COP 30

Pescadores do Marajó criticam projeto de exploração de petróleo na Amazônia

Pescadores do Marajó criticam projeto de exploração de petróleo na Amazônia

A mobilização demostra o protagonismo das comunidades que vivem na primeira linha dos impactos da extração de combustíveis fósseis, que ameaçam rios, florestas e modos de vida tradicionais.

Comunidades de pescadores do Marajó se reuniram em Jubim no domingo, 21 de setembro, para formar uma linha simbólica de 16 barcos, exibindo uma faixa gigante que exigia: “COP30: AMAZÔNIA DE PÉ, PETRÓLEO NO CHÃO”. O projeto de exploração de petróleo na Foz do Amazonas coloca em ameaça direta os pescadores de Jubim, na Ilha do Marajó, pois pode ser danoso aos ecossistemas marinhos e os estoques pesqueiros dos quais dependem para sobreviver. Um vazamento ou a simples presença da indústria petrolífera poderia comprometer a qualidade da água, afastar os peixes e destruir modos de vida tradicionais construídos ao longo de gerações. Para quem vive da pesca, a abertura dessa nova fronteira de exploração representa não apenas uma crise ambiental, mas também uma ameaça existencial à segurança alimentar e econômica da comunidade.

A mobilização demostra o protagonismo das comunidades que vivem na primeira linha dos impactos da extração de combustíveis fósseis, que ameaçam rios, florestas e modos de vida tradicionais – incluindo a Foz do Amazonas, cuja licença de exploração está muito perto de ser concedida. "Hoje a comunidade do Jubim vive um momento muito preocupante. Ela sobrevive principalmente da pesca, e quando estes navios se deslocam pelo rio, levam redes e outras ferramentas usadas pelos pescadores. E com a exploração de petróleo em curso na Foz do Amazonas, a vida dos pescadores artesanais do Jubim e do Marajó está ainda mais ameaçada. Estes grandes projetos em curso no território amazônico deixam as comunidades tradicionais da região vulneráveis ao capital internacional, que vem nos explorar e deixar os pescadores sem opção”, diz Nelson Bastos, pescador e pesquisador da Universidade Federal do Pará (UNFPA).

O recado das comunidades é direto: não haverá COP30 coerente com novos poços na Amazônia. É hora de traçar juntos uma linha de futuro: chega de fósseis, chega de falsas soluções, chega de violência contra a Amazônia e seus povos. A ação no Marajó simboliza essa linha vermelha, deixando claro que nem um poço a mais, nem uma gota a mais de destruição será tolerada.
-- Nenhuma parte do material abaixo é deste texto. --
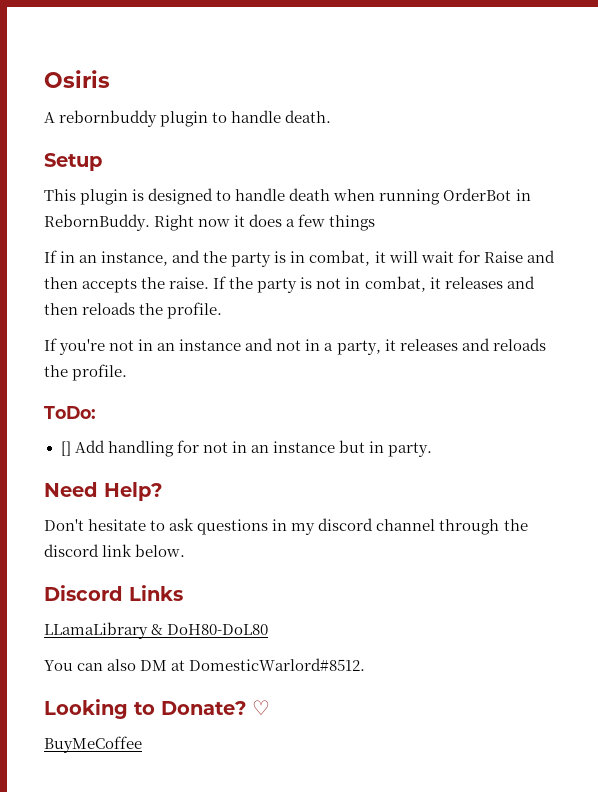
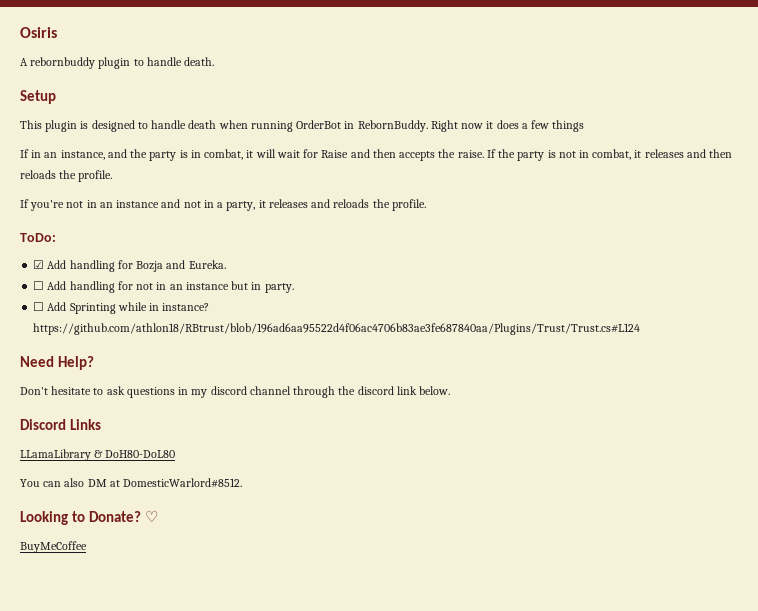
[60,441,71,456] [] -> [33,260,226,272] [33,281,45,290] ☑ Add handling for Bozja and Eureka. // ☐
(433, 449) none -> [33,302,210,314] [33,323,641,335] // ☐ Add Sprinting while in instance? https://github.com/athlon18/RBtrust/blob/196ad6aa95522d4f06ac4706b83ae3fe687840aa/Plugins/Trust/Trust.cs#L124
A ação é parte das mobilizações globais Draw the Line/Delimite, que conectam mais de 500 ações em todo o mundo para traçar um limite contra a desigualdade, os fósseis e a destruição ambiental. A iniciativa conectou 600 ações em mais de 90 países ao redor do mundo entre 15 e 21 de setembro, durante a Assembleia Geral da ONU, em Nova Iorque, e seis semanas antes da COP30, em Belém, sendo uma forte demonstração de resistência e reivindicação por ações climáticas reais dos líderes mundiais. No Brasil, a principal ação do Delimite acontece em aliança com os pescadores artesanais da comunidade de Jubim, na Ilha do Marajó, Coletivo Pororoka, Rede de Trabalho Amazônico, Coordenação das Organizações Indígenas da Amazônia Brasileira, 350.org, Climainfo, Observatório do Marajó e a campanha “A Resposta Somos Nós", que une o movimento indígena, comunidades ribeirinhas e quilombolas, bem como a sociedade civil.Além do Delimite na ilha do Marajó, na América Latina houveram ações em Belém, Itapiranga, Manaus, Rondolândia, São Paulo, Rio de Janeiro e Curitiba,Valledupar, na Colômbia, e em Puerto Rico, conectando lutas locais a um chamado global por justiça climática.